→ **Your assignment**
Could you filter the records below and keep only the lines with the word "Pulsante"?

--- Material provided ---

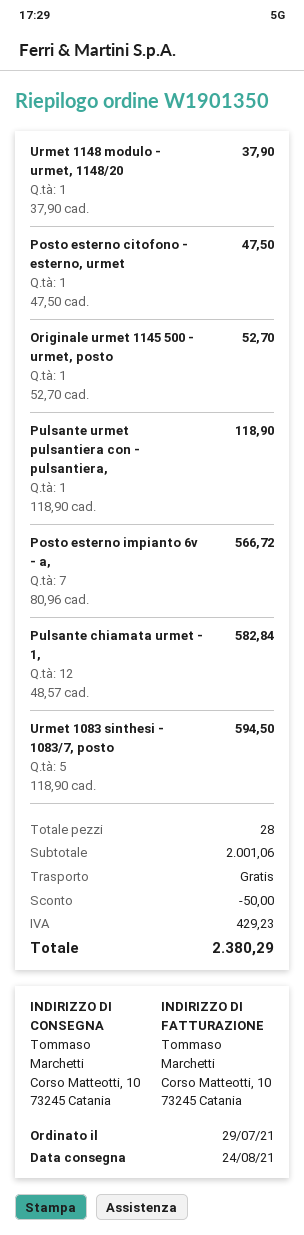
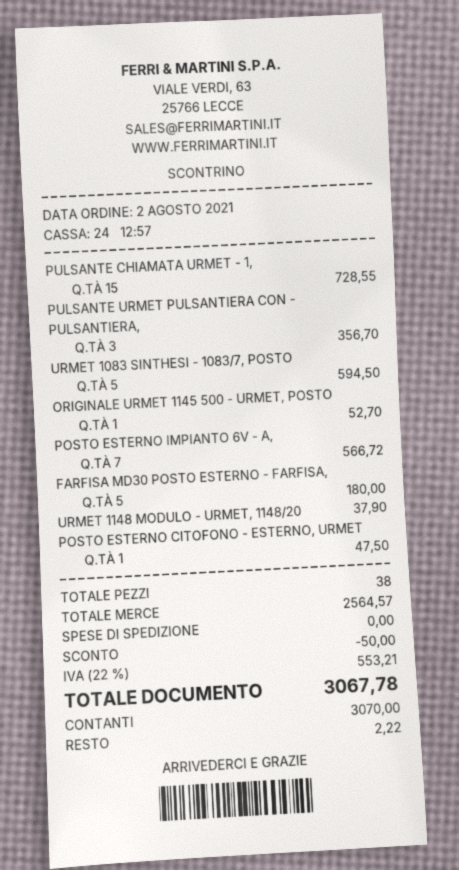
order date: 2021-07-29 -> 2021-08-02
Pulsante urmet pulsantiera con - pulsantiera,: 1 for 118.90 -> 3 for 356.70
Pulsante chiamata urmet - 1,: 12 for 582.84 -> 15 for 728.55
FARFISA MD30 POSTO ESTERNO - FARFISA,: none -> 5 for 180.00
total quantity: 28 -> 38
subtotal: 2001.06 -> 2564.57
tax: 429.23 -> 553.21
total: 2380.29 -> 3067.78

---

→ **Completed task**
Pulsante urmet pulsantiera con - pulsantiera,: 1 for 118.90 -> 3 for 356.70
Pulsante chiamata urmet - 1,: 12 for 582.84 -> 15 for 728.55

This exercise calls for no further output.